We must keep in mind that invective writings for political purposes were par for the course in antiquity, one of the more famous examples or victims being Julia the Elder [see blog entry], sole child of Emperor Augustus, who stood accused of serial adultery, even prostitution, by half a dozen Roman historians. Lust and wickedness are ascribed to Theodora in great detail by the quill of Procopius – as Tom Holland relates (In the Shadow of the Sword, Doubleday Books 2012, ISBN 978-0-385-53135-1, pp. 188-9):
Even her bitterest critics
– of whom there were many – grudgingly acknowledged that Theodora, consort and
beloved of the emperor, was a woman of exceptional abilities. Shrewd,
far-sighted and bold, she ranked, in the opinion of Justinian’s cattier
critics, as more of a man than her husband ever did.

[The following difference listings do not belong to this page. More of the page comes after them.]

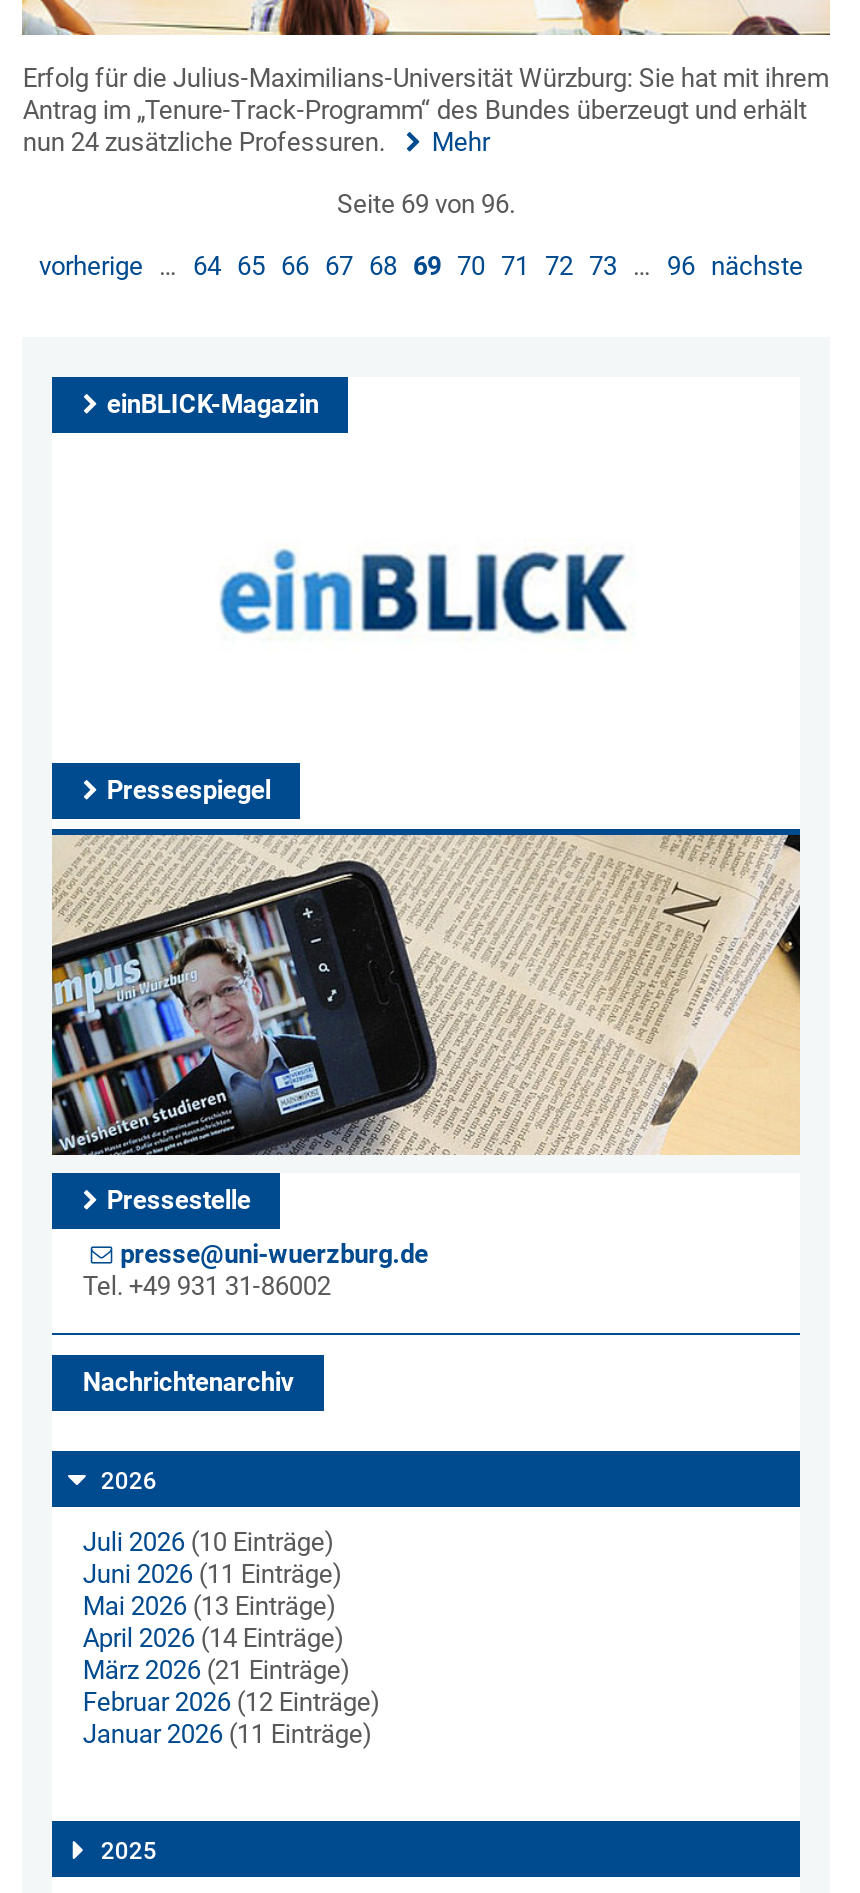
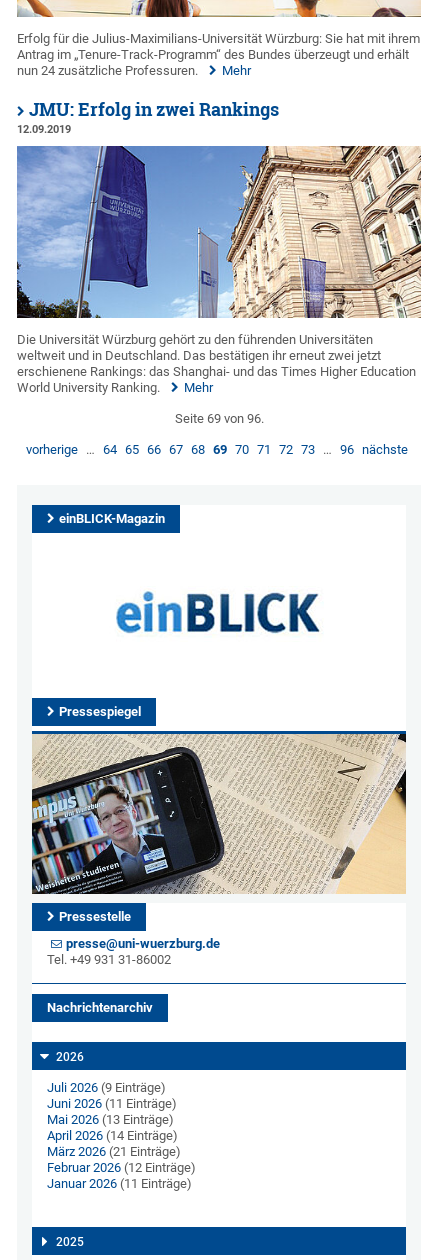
+ [image]
+ Die Universität Würzburg gehört zu den führenden Universitäten
+ weltweit und in Deutschland. Das bestätigen ihr erneut zwei jetzt
+ erschienene Rankings: das Shanghai- und das Times Higher Education
+ World University Ranking.
+ Mehr

+ JMU: Erfolg in zwei Rankings
+ 12.09.2019

- Juli 2026 (10 Einträge)
+ Juli 2026 (9 Einträge)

Rumour had it that at the height of the deadly riots of 532, Constantinople ablaze and Justinian twitchily contemplating flight, she stiffened the imperial backbone by declaring, with a magnificent show of haughtiness, that “purple makes for an excellent shroud.” ( supra)
Steel of this order, in a
woman, was unsettling enough to the Roman elite; but even more so were the
origins of the empress. Theodora, like an exotic bloom sustained by dung, had
her roots, so it was darkly whispered, deep in filth. Dancer, actress and
stand-up comic, she had also – long before puberty – been honing on slaves and
the destitute a career even more scandalous.
Her vagina, it was said, might just as well have been in her face; and, indeed, such was the use to which she put all three of her orifices that “she would often complain that she did not have orifices in her nipples as well.” The gang-bang had never been held that could wear her out. Most notorious of all had been her trademark floor-show, which had seen her lie on her back, have her genitals sprinkled with grain, and then wait for geese to pick the seeds off one by one with their beaks. Such were the talents, so her critics sneered, that had won for her the besotted devotion of the master of the world. Yet, this sorely underestimated both husband and wife.

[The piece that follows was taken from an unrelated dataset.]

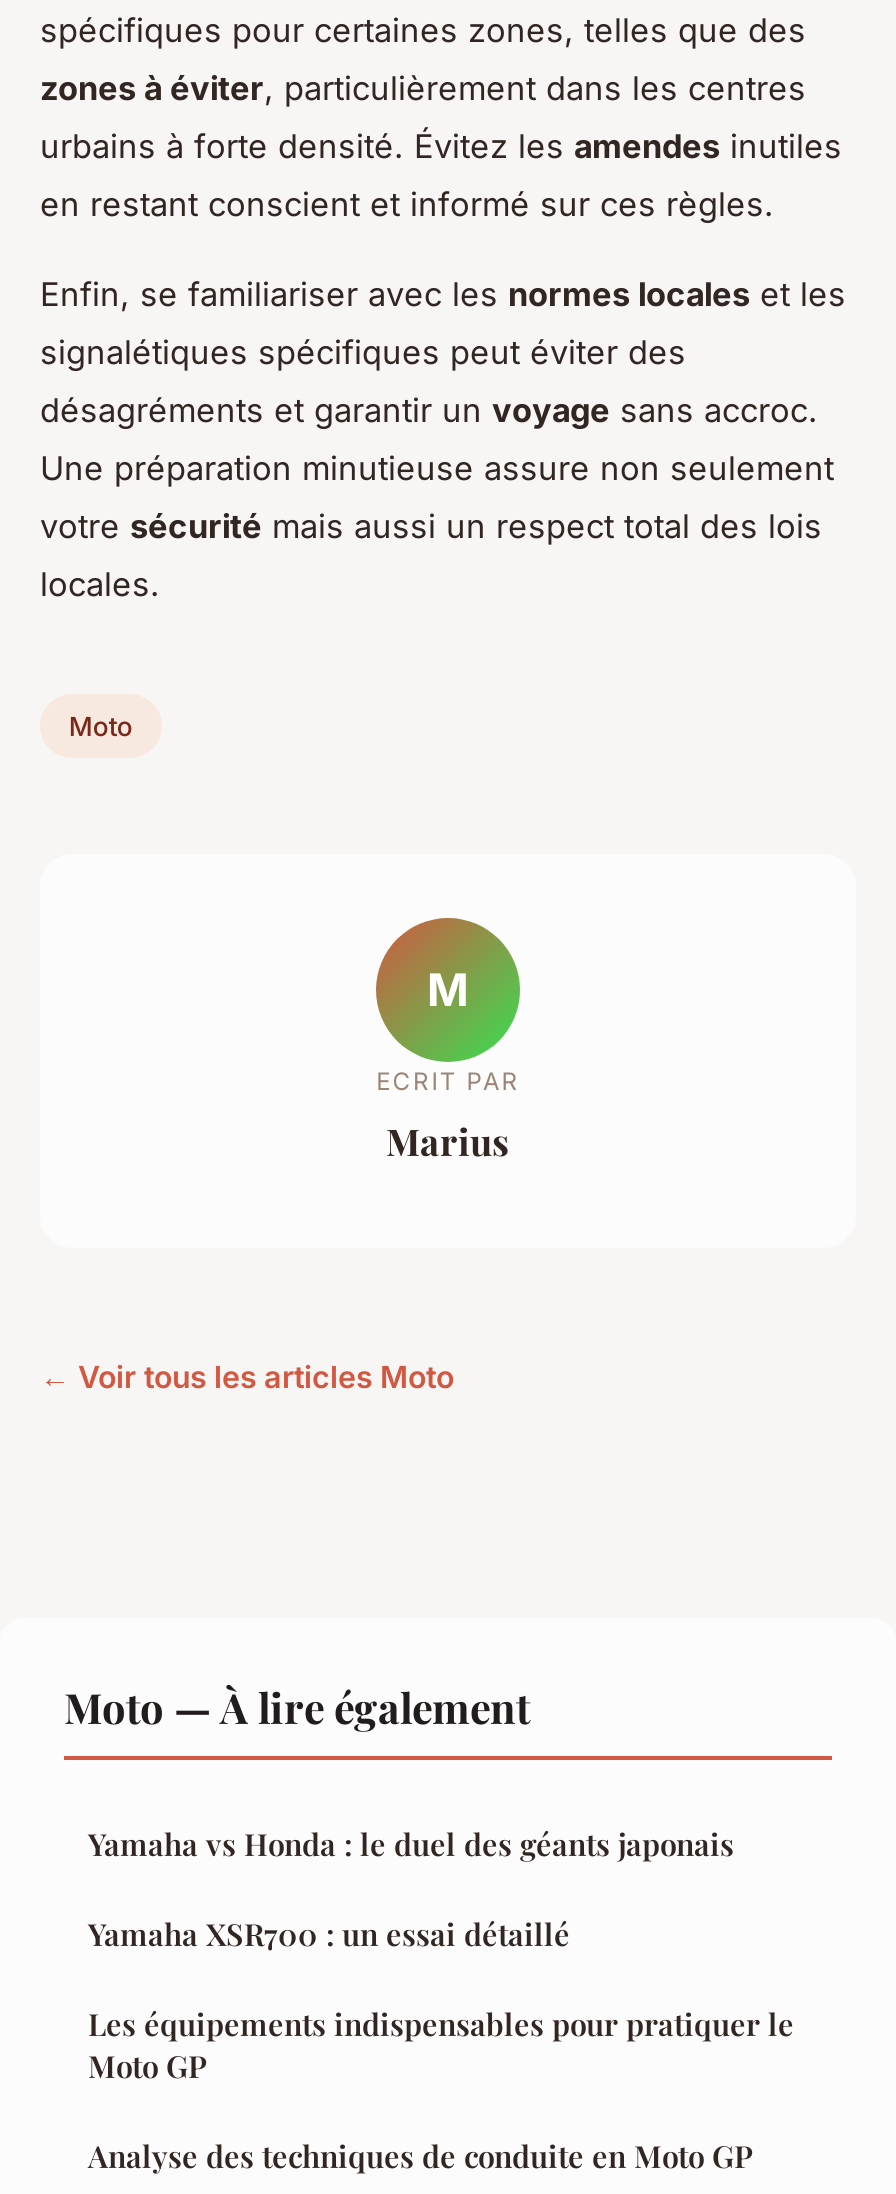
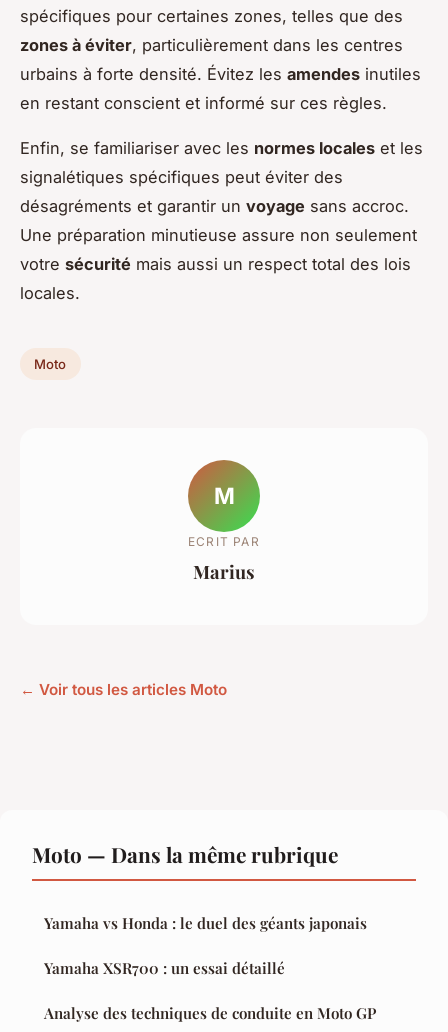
- Moto — À lire également
+ Moto — Dans la même rubrique

- Les équipements indispensables pour pratiquer le
- Moto GP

She had been promoted to “Augusta” and co-Emperor by her husband in AD 532 at the for Justinian most beneficial occasion of his own ascent to Emperor following his uncle’s death.

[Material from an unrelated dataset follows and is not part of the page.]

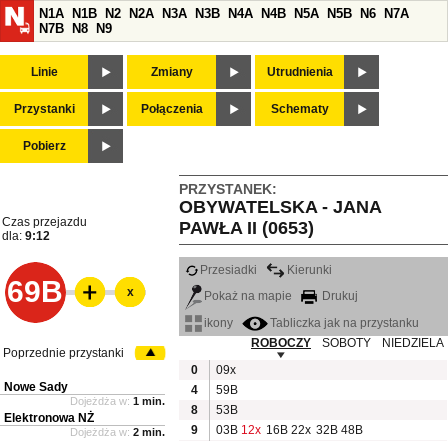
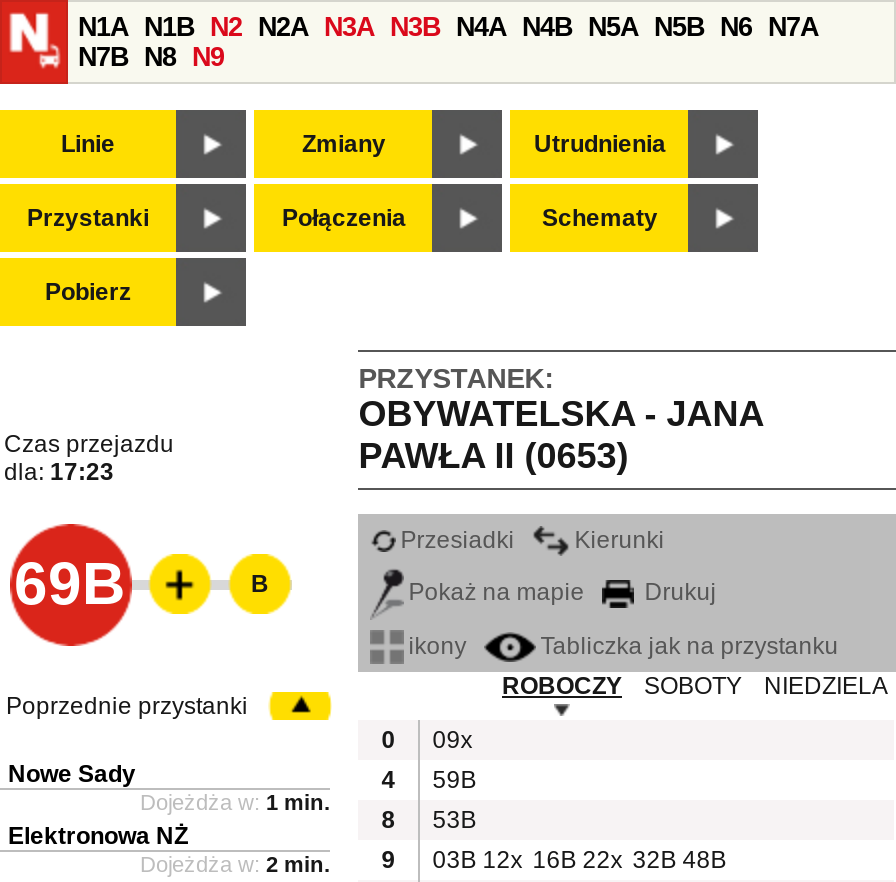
- dla: 9:12
+ dla: 17:23

- x
+ B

It is certain that until her death of cancer in AD 548 she remained her husband’s closest advisor, together with but far outshining Belisarius, Narses, and John of Cappadocia. About the relations of Belisarius and his wife Antonina, who was a dear friend of Theodora and was rumoured to be second only to the empress in carnal knowledge, Procopius also has to relate much.
As mentioned above, Theodora was a Monophysite and hence this minority, which still exists in some Oriental Orthodox Churches, received protection as long as she lived.